各社とも中国、インドなど新興国での販売増が収益を下支えした。また、コスト削減も徹底しており、2年ぶりの営業黒字となったトヨタ自動車では、原価改善と固定費の削減で1兆円近く収益を改善させた。ホンダも販管費やコストの削減が、約5千億円の増益要因となった。
最終損益ではマツダと富士重工業が赤字だったが、23年3月期は全社が黒字を予想。これまで抑制していた研究開発費もトヨタが5%増、ホンダが8%増と増額するなど攻めの姿勢も表れてきた。日産のカルロス・ゴーン社長は12日の決算会見で「今期は完全に危機から脱する」と強調した。

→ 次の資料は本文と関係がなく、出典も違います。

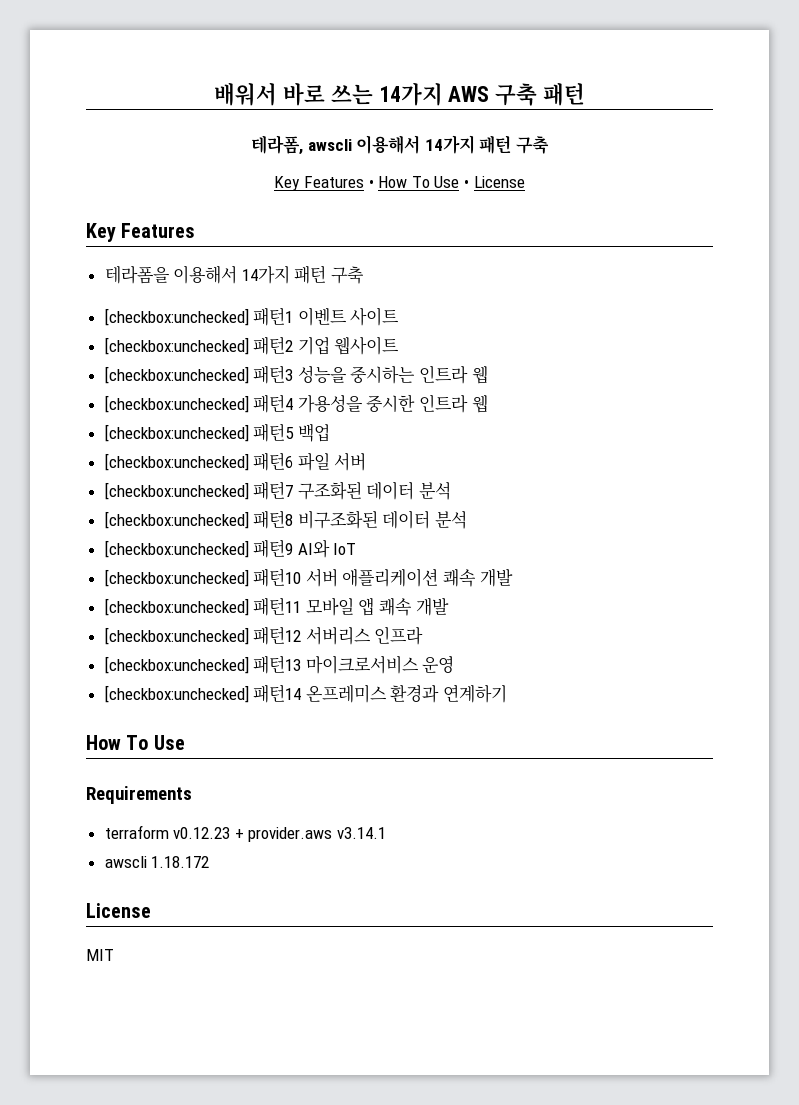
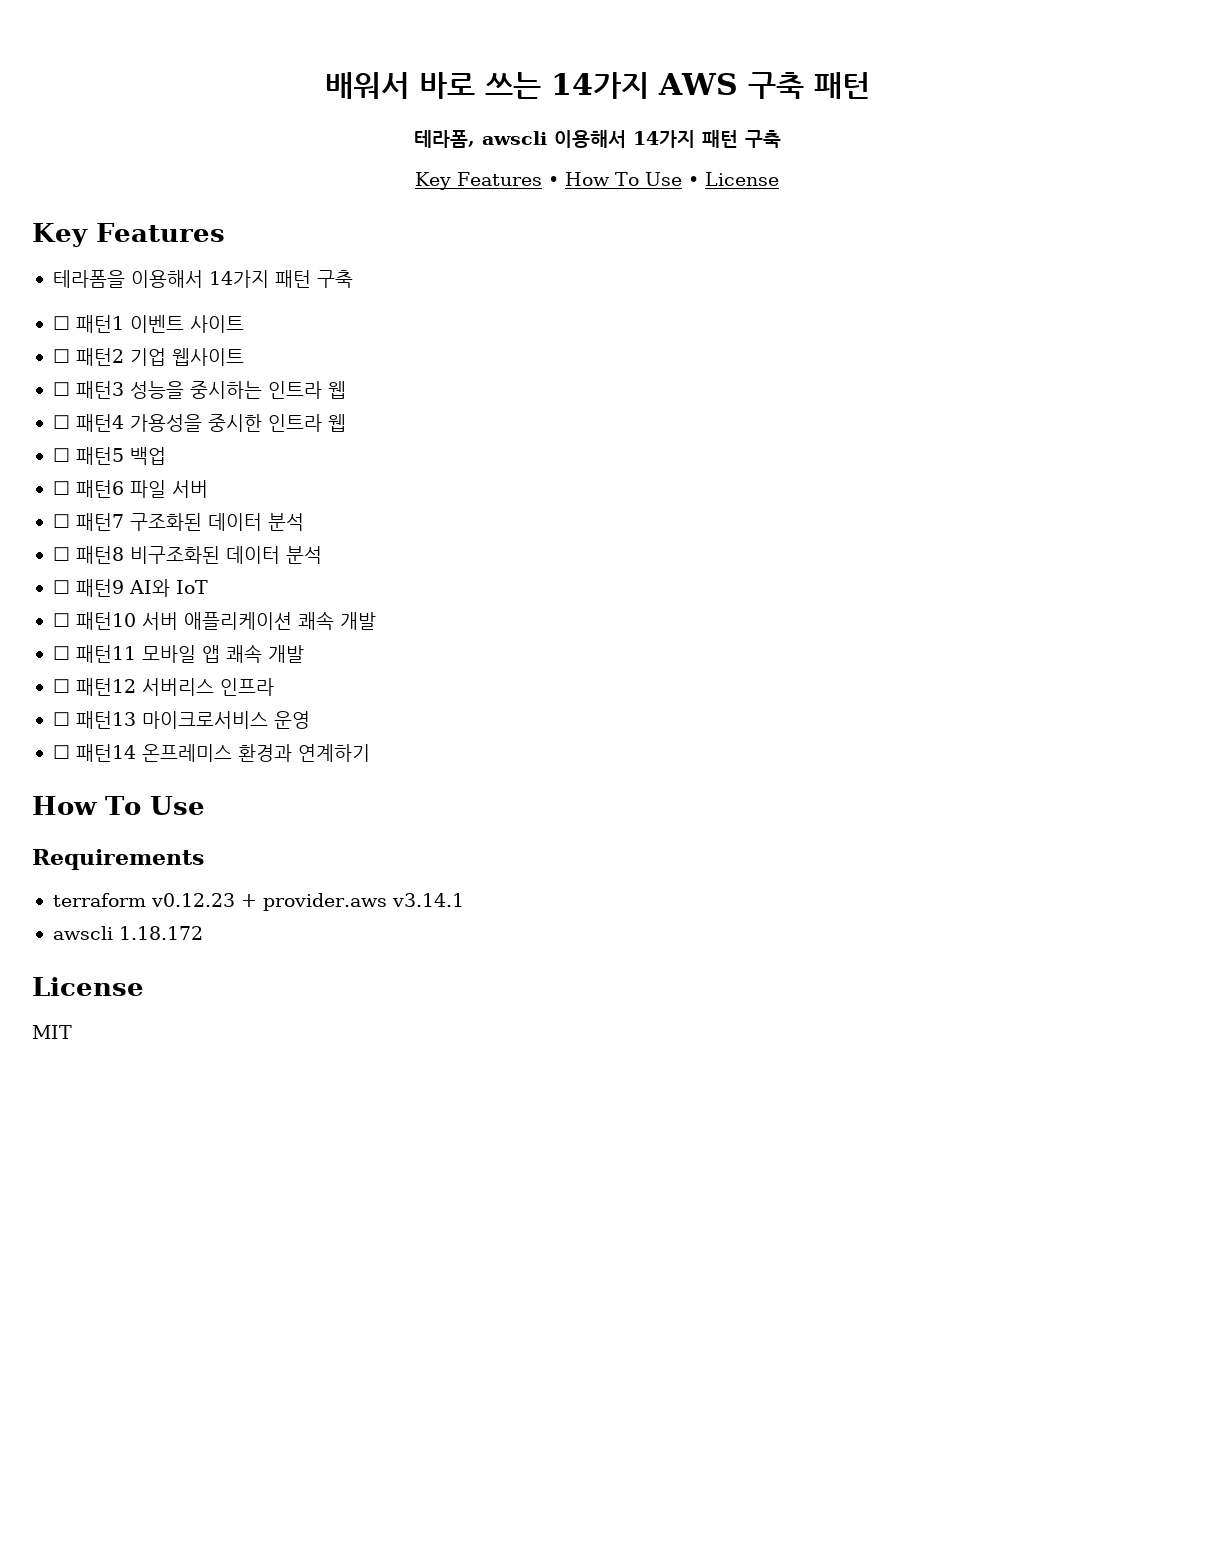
- [checkbox:unchecked] 패턴1 이벤트 사이트
+ ☐ 패턴1 이벤트 사이트
- [checkbox:unchecked] 패턴2 기업 웹사이트
+ ☐ 패턴2 기업 웹사이트
- [checkbox:unchecked] 패턴3 성능을 중시하는 인트라 웹
+ ☐ 패턴3 성능을 중시하는 인트라 웹
- [checkbox:unchecked] 패턴4 가용성을 중시한 인트라 웹
+ ☐ 패턴4 가용성을 중시한 인트라 웹
- [checkbox:unchecked] 패턴5 백업
+ ☐ 패턴5 백업
- [checkbox:unchecked] 패턴6 파일 서버
+ ☐ 패턴6 파일 서버
- [checkbox:unchecked] 패턴7 구조화된 데이터 분석
+ ☐ 패턴7 구조화된 데이터 분석
- [checkbox:unchecked] 패턴8 비구조화된 데이터 분석
+ ☐ 패턴8 비구조화된 데이터 분석
- [checkbox:unchecked] 패턴9 AI와 IoT
+ ☐ 패턴9 AI와 IoT
- [checkbox:unchecked] 패턴10 서버 애플리케이션 쾌속 개발
+ ☐ 패턴10 서버 애플리케이션 쾌속 개발
- [checkbox:unchecked] 패턴11 모바일 앱 쾌속 개발
+ ☐ 패턴11 모바일 앱 쾌속 개발
- [checkbox:unchecked] 패턴12 서버리스 인프라
+ ☐ 패턴12 서버리스 인프라
- [checkbox:unchecked] 패턴13 마이크로서비스 운영
+ ☐ 패턴13 마이크로서비스 운영
- [checkbox:unchecked] 패턴14 온프레미스 환경과 연계하기
+ ☐ 패턴14 온프레미스 환경과 연계하기

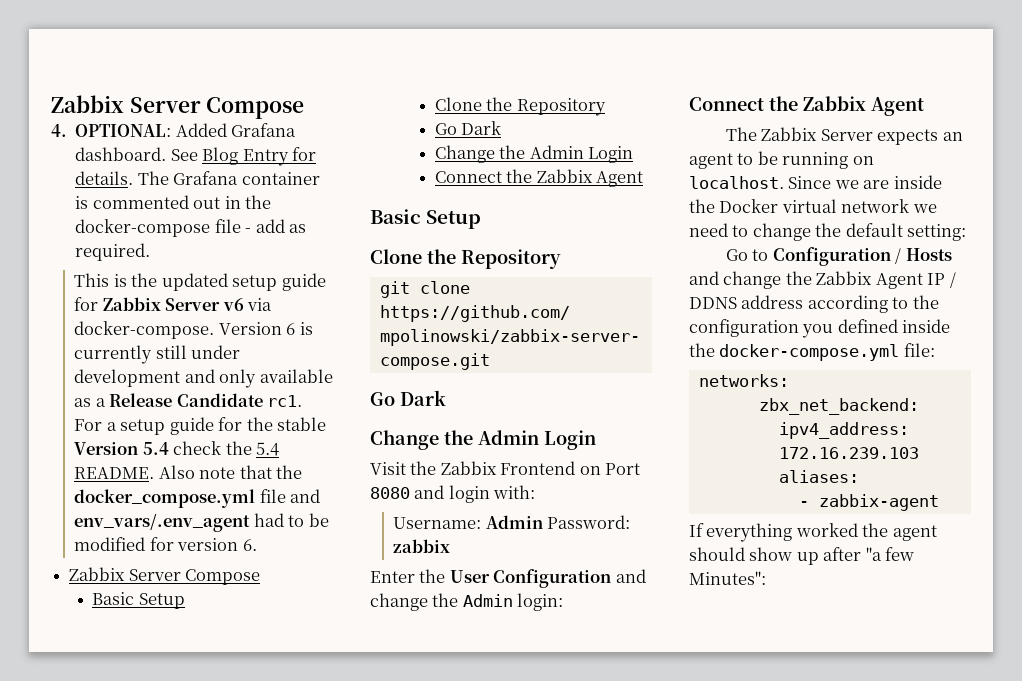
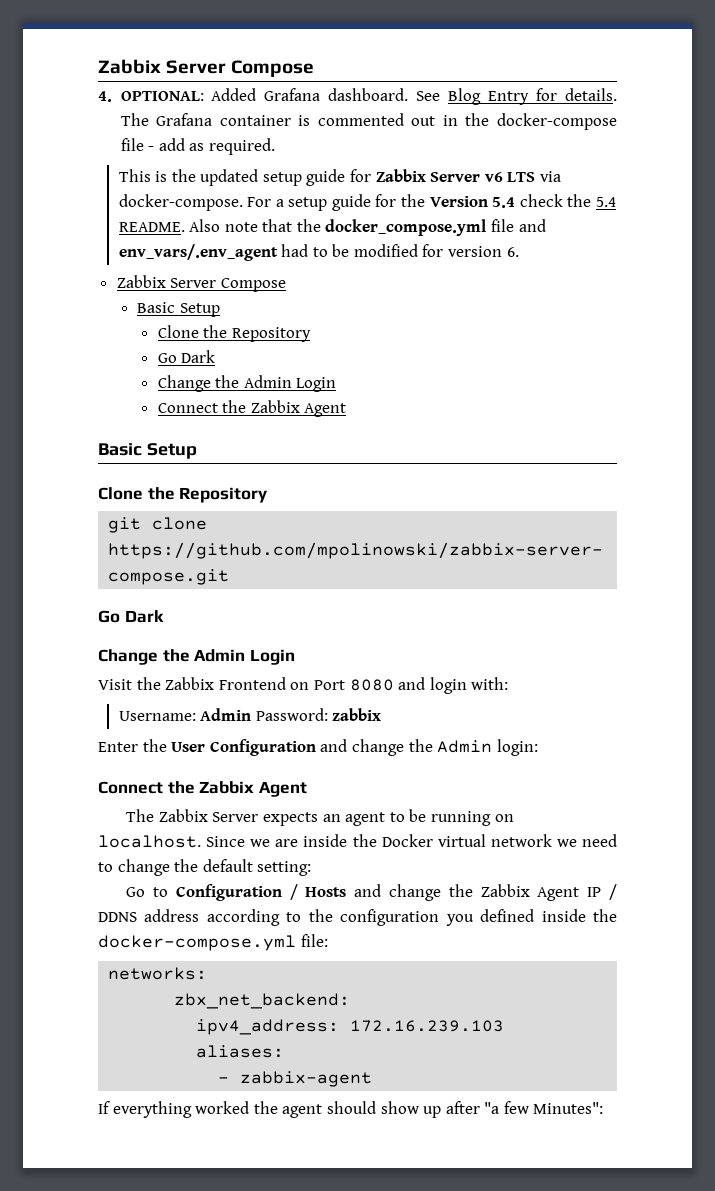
- This is the updated setup guide for Zabbix Server v6 via docker-compose.
+ This is the updated setup guide for Zabbix Server v6 LTS via docker-compose.
- Version 6 is currently still under development and only available as a Release Candidate rc1.
- For a setup guide for the stable Version 5.4 check the 5.4 README.
+ For a setup guide for the Version 5.4 check the 5.4 README.

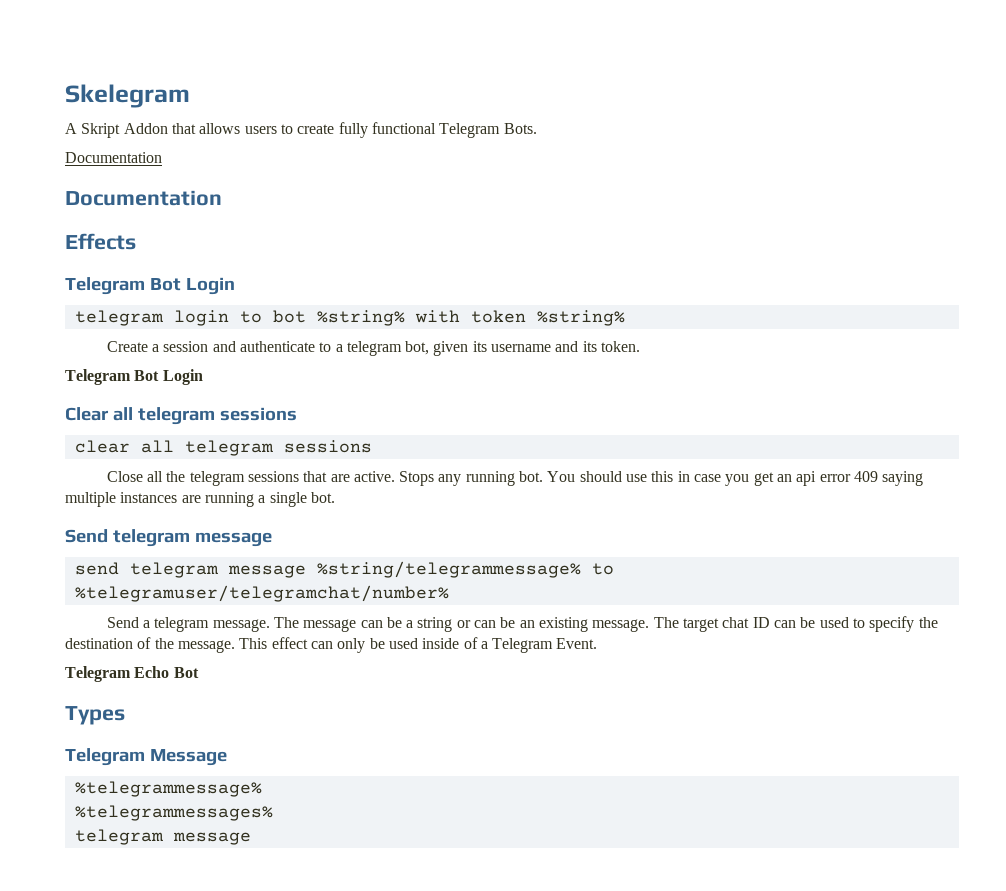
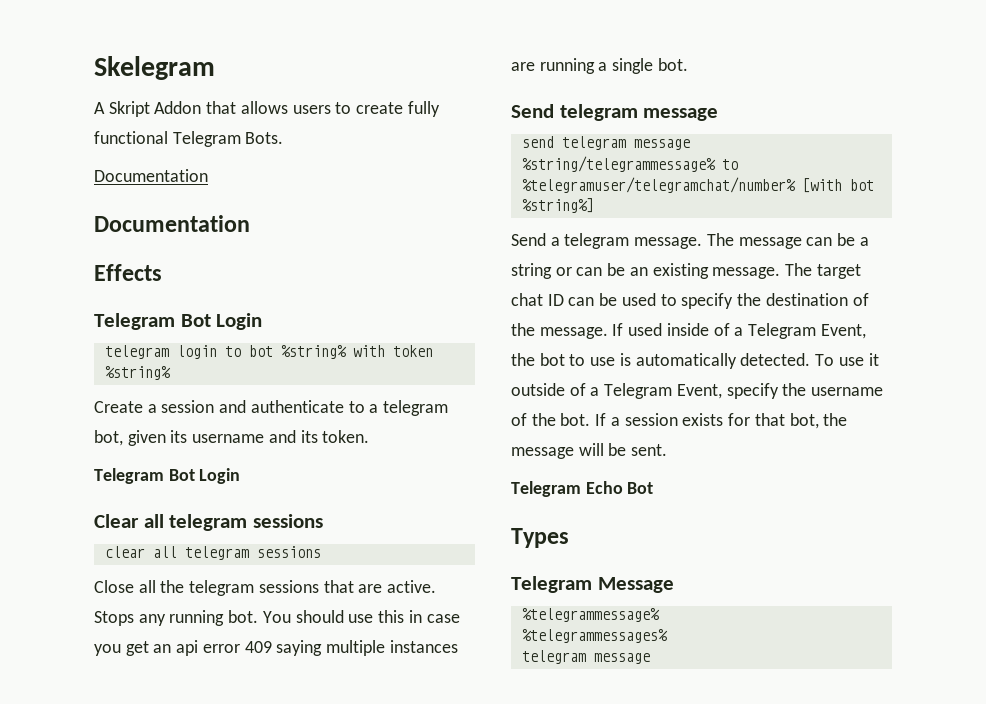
- send telegram message %string/telegrammessage% to %telegramuser/telegramchat/number%
+ send telegram message %string/telegrammessage% to %telegramuser/telegramchat/number% [with bot %string%]
- This effect can only be used inside of a Telegram Event.
+ If used inside of a Telegram Event, the bot to use is automatically detected. To use it outside of a Telegram Event, specify the username of the bot. If a session exists for that bot, the message will be sent.

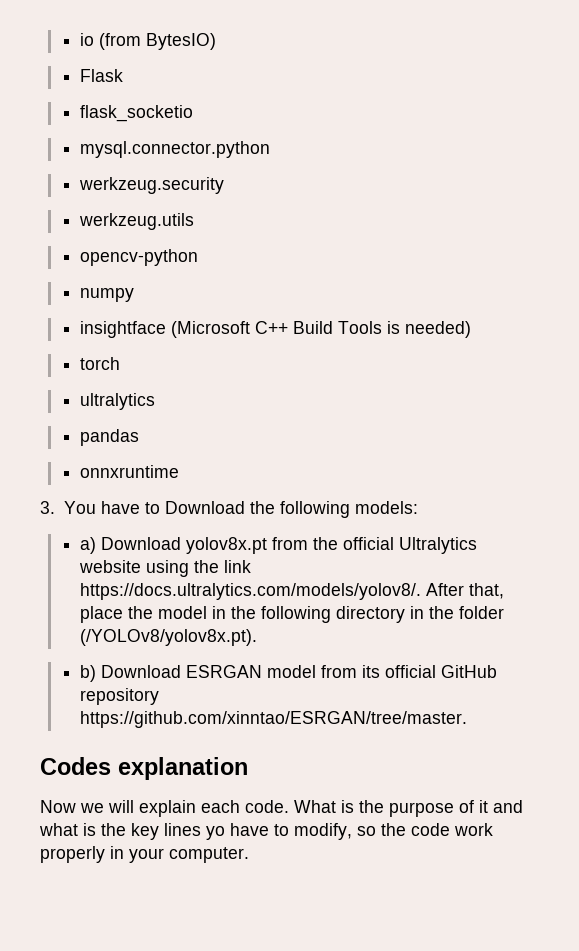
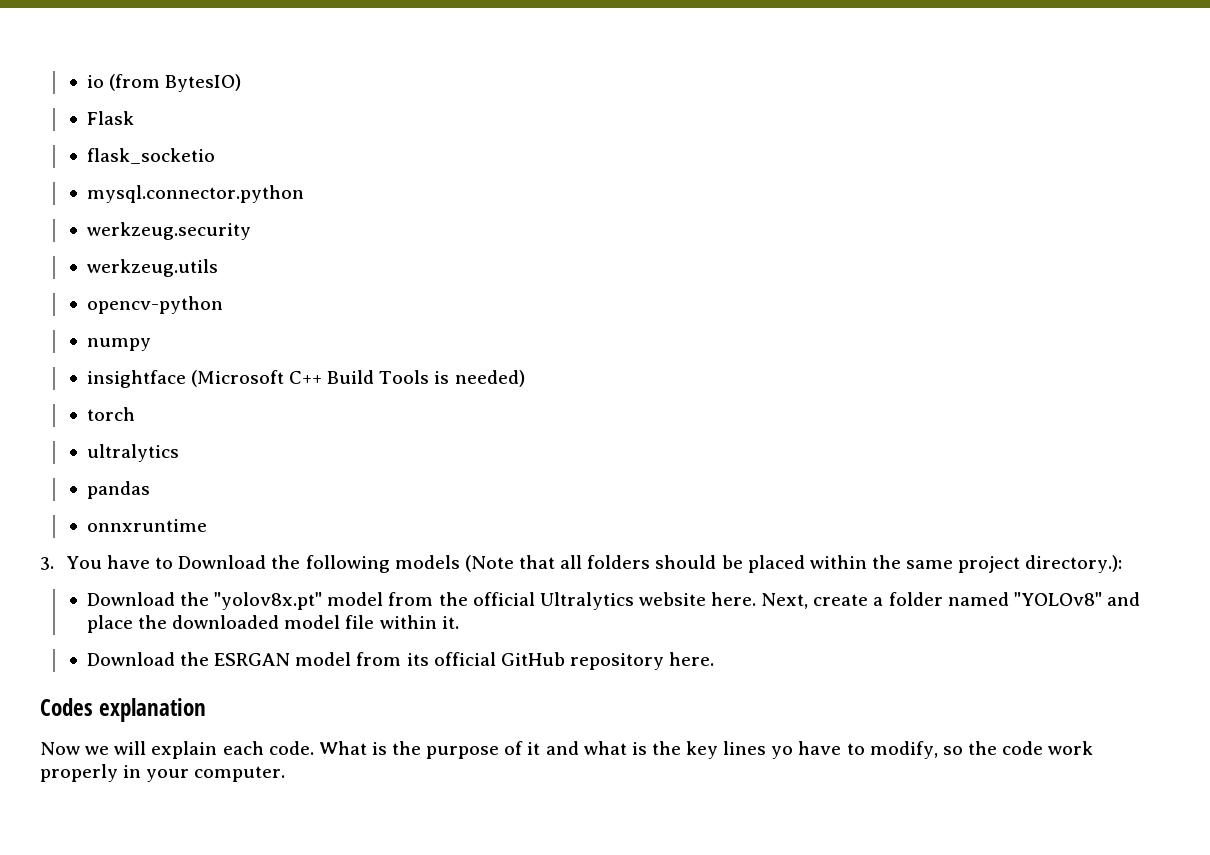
- 3. You have to Download the following models:
- a) Download yolov8x.pt from the official Ultralytics website using the link https://docs.ultralytics.com/models/yolov8/. After that, place the model in the following directory in the folder (/YOLOv8/yolov8x.pt).
- b) Download ESRGAN model from its official GitHub repository https://github.com/xinntao/ESRGAN/tree/master.
+ 3. You have to Download the following models (Note that all folders should be placed within the same project directory.):
+ Download the "yolov8x.pt" model from the official Ultralytics website here. Next, create a folder named "YOLOv8" and place the downloaded model file within it.
+ Download the ESRGAN model from its official GitHub repository here.

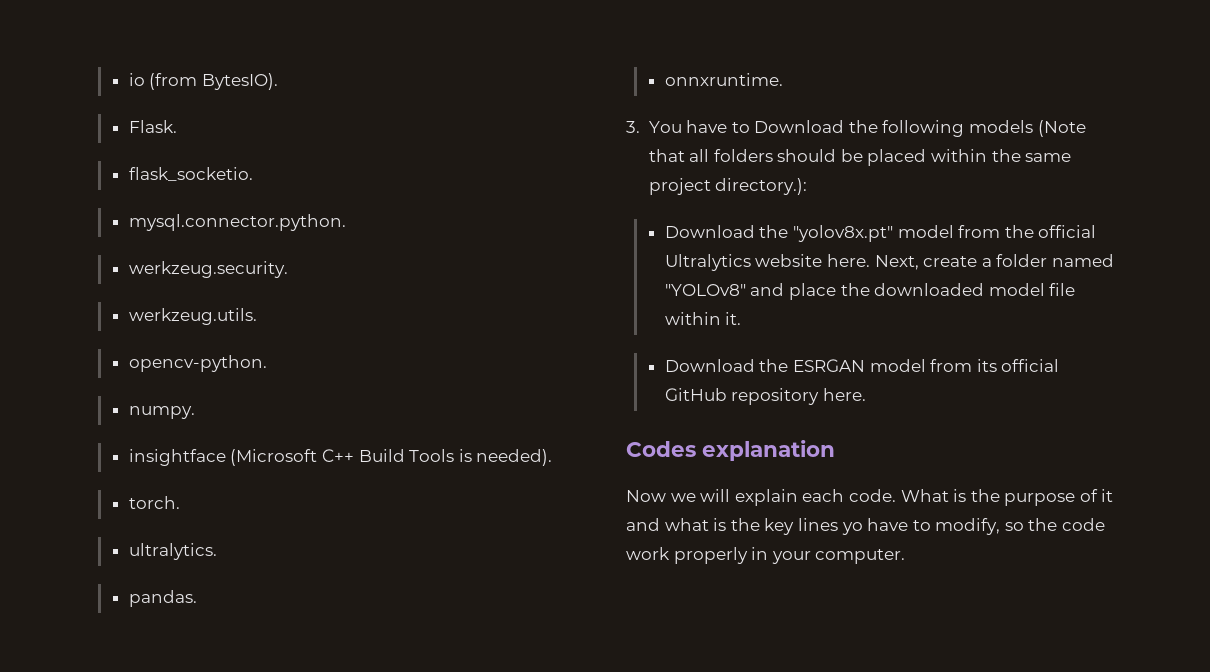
- io (from BytesIO)
- Flask
- flask_socketio
- mysql.connector.python
- werkzeug.security
- werkzeug.utils
- opencv-python
- numpy
+ io (from BytesIO).
+ Flask.
+ flask_socketio.
+ mysql.connector.python.
+ werkzeug.security.
+ werkzeug.utils.
+ opencv-python.
+ numpy.
- insightface (Microsoft C++ Build Tools is needed)
- torch
- ultralytics
- pandas
- onnxruntime
+ insightface (Microsoft C++ Build Tools is needed).
+ torch.
+ ultralytics.
+ pandas.
+ onnxruntime.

ただ、各社がこのまま回復軌道に乗れるかどうかは不透明だ。
国内では、9月末にエコカー購入補助金が打ち切られる反動減が予想される。韓国・現代自動車の台頭などにより、世界での販売競争は激化の一途をたどる。スズキは今期、鋼材価格の上昇で70億円の負担増を織り込むなどコスト上昇懸念も強まっている。
ギリシャの財政危機の影響で「今期は欧州で自動車需要が10%減る」(ゴーン社長)との見方もあり、金融危機後の自動車不況からの本格回復にはなお曲折が予想されている。